(EXERCISE INSTRUCTIONS): Set the records down once more so that they match the source word for word.
__________________________________________________
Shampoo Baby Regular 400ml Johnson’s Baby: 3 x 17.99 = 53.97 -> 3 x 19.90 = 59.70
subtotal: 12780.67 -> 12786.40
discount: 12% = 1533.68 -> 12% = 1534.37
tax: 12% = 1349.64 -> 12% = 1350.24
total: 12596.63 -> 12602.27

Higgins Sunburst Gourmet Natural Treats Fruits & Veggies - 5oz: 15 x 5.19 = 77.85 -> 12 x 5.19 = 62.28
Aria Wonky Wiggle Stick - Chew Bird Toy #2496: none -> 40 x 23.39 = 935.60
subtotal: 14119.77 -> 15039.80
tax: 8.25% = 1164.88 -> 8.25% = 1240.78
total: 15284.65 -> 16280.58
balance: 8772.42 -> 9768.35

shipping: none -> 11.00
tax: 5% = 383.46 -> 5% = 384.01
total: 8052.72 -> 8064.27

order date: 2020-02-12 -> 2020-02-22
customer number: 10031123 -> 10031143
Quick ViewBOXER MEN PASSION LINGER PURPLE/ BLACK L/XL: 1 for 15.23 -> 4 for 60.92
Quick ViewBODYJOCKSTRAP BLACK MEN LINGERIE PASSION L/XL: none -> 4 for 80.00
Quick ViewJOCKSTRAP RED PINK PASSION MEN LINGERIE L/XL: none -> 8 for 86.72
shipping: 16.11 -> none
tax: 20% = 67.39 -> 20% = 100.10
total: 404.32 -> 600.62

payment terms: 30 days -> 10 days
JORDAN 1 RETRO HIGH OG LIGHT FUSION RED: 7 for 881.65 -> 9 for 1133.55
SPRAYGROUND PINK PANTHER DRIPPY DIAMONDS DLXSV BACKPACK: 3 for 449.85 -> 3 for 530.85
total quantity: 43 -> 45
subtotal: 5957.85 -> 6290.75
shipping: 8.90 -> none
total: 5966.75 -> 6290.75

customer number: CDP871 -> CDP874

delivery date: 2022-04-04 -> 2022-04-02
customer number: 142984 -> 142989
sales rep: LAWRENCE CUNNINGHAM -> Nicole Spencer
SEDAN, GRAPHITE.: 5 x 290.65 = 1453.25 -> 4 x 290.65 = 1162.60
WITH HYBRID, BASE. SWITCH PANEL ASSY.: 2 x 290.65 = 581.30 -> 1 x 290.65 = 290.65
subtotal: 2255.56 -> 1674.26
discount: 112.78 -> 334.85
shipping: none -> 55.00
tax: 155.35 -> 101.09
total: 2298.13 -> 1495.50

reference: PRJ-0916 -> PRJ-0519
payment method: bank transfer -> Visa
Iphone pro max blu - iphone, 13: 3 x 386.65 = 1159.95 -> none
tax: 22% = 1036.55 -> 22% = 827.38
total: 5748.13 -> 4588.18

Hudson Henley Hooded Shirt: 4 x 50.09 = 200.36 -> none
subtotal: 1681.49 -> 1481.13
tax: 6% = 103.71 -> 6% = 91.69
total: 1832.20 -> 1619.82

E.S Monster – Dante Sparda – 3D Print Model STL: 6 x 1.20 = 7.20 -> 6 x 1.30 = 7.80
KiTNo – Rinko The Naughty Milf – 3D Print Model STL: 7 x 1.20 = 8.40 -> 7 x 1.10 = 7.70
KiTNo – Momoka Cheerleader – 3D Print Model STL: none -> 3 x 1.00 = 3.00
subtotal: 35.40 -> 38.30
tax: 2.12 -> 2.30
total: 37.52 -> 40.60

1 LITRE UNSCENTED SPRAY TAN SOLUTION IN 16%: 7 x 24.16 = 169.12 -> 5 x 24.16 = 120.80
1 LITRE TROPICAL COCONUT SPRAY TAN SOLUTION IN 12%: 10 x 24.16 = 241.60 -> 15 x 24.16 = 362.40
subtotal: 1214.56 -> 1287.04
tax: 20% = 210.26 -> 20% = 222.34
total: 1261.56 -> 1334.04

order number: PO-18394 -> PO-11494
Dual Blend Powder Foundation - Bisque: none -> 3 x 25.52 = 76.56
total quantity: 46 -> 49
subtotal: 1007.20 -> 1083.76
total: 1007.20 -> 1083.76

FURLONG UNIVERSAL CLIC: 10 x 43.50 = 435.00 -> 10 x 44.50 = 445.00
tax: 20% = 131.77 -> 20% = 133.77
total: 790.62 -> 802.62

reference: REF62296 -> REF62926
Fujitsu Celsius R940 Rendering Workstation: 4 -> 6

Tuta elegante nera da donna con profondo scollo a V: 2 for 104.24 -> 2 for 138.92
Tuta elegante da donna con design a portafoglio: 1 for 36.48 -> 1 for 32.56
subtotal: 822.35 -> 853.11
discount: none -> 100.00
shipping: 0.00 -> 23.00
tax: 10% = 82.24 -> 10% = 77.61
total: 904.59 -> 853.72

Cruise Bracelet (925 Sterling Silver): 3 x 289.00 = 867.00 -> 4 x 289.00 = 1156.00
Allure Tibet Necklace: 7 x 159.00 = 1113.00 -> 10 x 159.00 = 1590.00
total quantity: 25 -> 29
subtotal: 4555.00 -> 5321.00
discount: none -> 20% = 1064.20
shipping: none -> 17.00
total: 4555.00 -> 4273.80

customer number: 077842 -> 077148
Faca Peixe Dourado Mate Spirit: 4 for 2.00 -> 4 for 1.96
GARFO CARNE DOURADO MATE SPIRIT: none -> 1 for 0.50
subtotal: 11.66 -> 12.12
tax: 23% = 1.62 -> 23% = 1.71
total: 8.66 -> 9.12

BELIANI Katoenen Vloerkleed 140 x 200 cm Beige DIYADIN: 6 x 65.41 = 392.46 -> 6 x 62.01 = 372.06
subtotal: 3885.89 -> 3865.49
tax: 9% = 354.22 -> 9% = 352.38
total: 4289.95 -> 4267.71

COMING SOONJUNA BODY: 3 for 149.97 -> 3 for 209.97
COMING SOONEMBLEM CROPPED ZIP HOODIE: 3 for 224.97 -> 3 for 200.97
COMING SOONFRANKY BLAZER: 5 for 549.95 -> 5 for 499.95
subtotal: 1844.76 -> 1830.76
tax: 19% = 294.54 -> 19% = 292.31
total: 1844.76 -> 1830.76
__________________________________________________
(SOLUTION TO THIS PROBLEM):
Shampoo Baby Regular 400ml Johnson’s Baby: 3 x 17.99 = 53.97 -> 3 x 19.90 = 59.70
subtotal: 12780.67 -> 12786.40
discount: 12% = 1533.68 -> 12% = 1534.37
tax: 12% = 1349.64 -> 12% = 1350.24
total: 12596.63 -> 12602.27

Higgins Sunburst Gourmet Natural Treats Fruits & Veggies - 5oz: 15 x 5.19 = 77.85 -> 12 x 5.19 = 62.28
Aria Wonky Wiggle Stick - Chew Bird Toy #2496: none -> 40 x 23.39 = 935.60
subtotal: 14119.77 -> 15039.80
tax: 8.25% = 1164.88 -> 8.25% = 1240.78
total: 15284.65 -> 16280.58
balance: 8772.42 -> 9768.35

shipping: none -> 11.00
tax: 5% = 383.46 -> 5% = 384.01
total: 8052.72 -> 8064.27

order date: 2020-02-12 -> 2020-02-22
customer number: 10031123 -> 10031143
Quick ViewBOXER MEN PASSION LINGER PURPLE/ BLACK L/XL: 1 for 15.23 -> 4 for 60.92
Quick ViewBODYJOCKSTRAP BLACK MEN LINGERIE PASSION L/XL: none -> 4 for 80.00
Quick ViewJOCKSTRAP RED PINK PASSION MEN LINGERIE L/XL: none -> 8 for 86.72
shipping: 16.11 -> none
tax: 20% = 67.39 -> 20% = 100.10
total: 404.32 -> 600.62

payment terms: 30 days -> 10 days
JORDAN 1 RETRO HIGH OG LIGHT FUSION RED: 7 for 881.65 -> 9 for 1133.55
SPRAYGROUND PINK PANTHER DRIPPY DIAMONDS DLXSV BACKPACK: 3 for 449.85 -> 3 for 530.85
total quantity: 43 -> 45
subtotal: 5957.85 -> 6290.75
shipping: 8.90 -> none
total: 5966.75 -> 6290.75

customer number: CDP871 -> CDP874

delivery date: 2022-04-04 -> 2022-04-02
customer number: 142984 -> 142989
sales rep: LAWRENCE CUNNINGHAM -> Nicole Spencer
SEDAN, GRAPHITE.: 5 x 290.65 = 1453.25 -> 4 x 290.65 = 1162.60
WITH HYBRID, BASE. SWITCH PANEL ASSY.: 2 x 290.65 = 581.30 -> 1 x 290.65 = 290.65
subtotal: 2255.56 -> 1674.26
discount: 112.78 -> 334.85
shipping: none -> 55.00
tax: 155.35 -> 101.09
total: 2298.13 -> 1495.50

reference: PRJ-0916 -> PRJ-0519
payment method: bank transfer -> Visa
Iphone pro max blu - iphone, 13: 3 x 386.65 = 1159.95 -> none
tax: 22% = 1036.55 -> 22% = 827.38
total: 5748.13 -> 4588.18

Hudson Henley Hooded Shirt: 4 x 50.09 = 200.36 -> none
subtotal: 1681.49 -> 1481.13
tax: 6% = 103.71 -> 6% = 91.69
total: 1832.20 -> 1619.82

E.S Monster – Dante Sparda – 3D Print Model STL: 6 x 1.20 = 7.20 -> 6 x 1.30 = 7.80
KiTNo – Rinko The Naughty Milf – 3D Print Model STL: 7 x 1.20 = 8.40 -> 7 x 1.10 = 7.70
KiTNo – Momoka Cheerleader – 3D Print Model STL: none -> 3 x 1.00 = 3.00
subtotal: 35.40 -> 38.30
tax: 2.12 -> 2.30
total: 37.52 -> 40.60

1 LITRE UNSCENTED SPRAY TAN SOLUTION IN 16%: 7 x 24.16 = 169.12 -> 5 x 24.16 = 120.80
1 LITRE TROPICAL COCONUT SPRAY TAN SOLUTION IN 12%: 10 x 24.16 = 241.60 -> 15 x 24.16 = 362.40
subtotal: 1214.56 -> 1287.04
tax: 20% = 210.26 -> 20% = 222.34
total: 1261.56 -> 1334.04

order number: PO-18394 -> PO-11494
Dual Blend Powder Foundation - Bisque: none -> 3 x 25.52 = 76.56
total quantity: 46 -> 49
subtotal: 1007.20 -> 1083.76
total: 1007.20 -> 1083.76

FURLONG UNIVERSAL CLIC: 10 x 43.50 = 435.00 -> 10 x 44.50 = 445.00
tax: 20% = 131.77 -> 20% = 133.77
total: 790.62 -> 802.62

reference: REF62296 -> REF62926
Fujitsu Celsius R940 Rendering Workstation: 4 -> 6

Tuta elegante nera da donna con profondo scollo a V: 2 for 104.24 -> 2 for 138.92
Tuta elegante da donna con design a portafoglio: 1 for 36.48 -> 1 for 32.56
subtotal: 822.35 -> 853.11
discount: none -> 100.00
shipping: 0.00 -> 23.00
tax: 10% = 82.24 -> 10% = 77.61
total: 904.59 -> 853.72

Cruise Bracelet (925 Sterling Silver): 3 x 289.00 = 867.00 -> 4 x 289.00 = 1156.00
Allure Tibet Necklace: 7 x 159.00 = 1113.00 -> 10 x 159.00 = 1590.00
total quantity: 25 -> 29
subtotal: 4555.00 -> 5321.00
discount: none -> 20% = 1064.20
shipping: none -> 17.00
total: 4555.00 -> 4273.80

customer number: 077842 -> 077148
Faca Peixe Dourado Mate Spirit: 4 for 2.00 -> 4 for 1.96
GARFO CARNE DOURADO MATE SPIRIT: none -> 1 for 0.50
subtotal: 11.66 -> 12.12
tax: 23% = 1.62 -> 23% = 1.71
total: 8.66 -> 9.12

BELIANI Katoenen Vloerkleed 140 x 200 cm Beige DIYADIN: 6 x 65.41 = 392.46 -> 6 x 62.01 = 372.06
subtotal: 3885.89 -> 3865.49
tax: 9% = 354.22 -> 9% = 352.38
total: 4289.95 -> 4267.71

COMING SOONJUNA BODY: 3 for 149.97 -> 3 for 209.97
COMING SOONEMBLEM CROPPED ZIP HOODIE: 3 for 224.97 -> 3 for 200.97
COMING SOONFRANKY BLAZER: 5 for 549.95 -> 5 for 499.95
subtotal: 1844.76 -> 1830.76
tax: 19% = 294.54 -> 19% = 292.31
total: 1844.76 -> 1830.76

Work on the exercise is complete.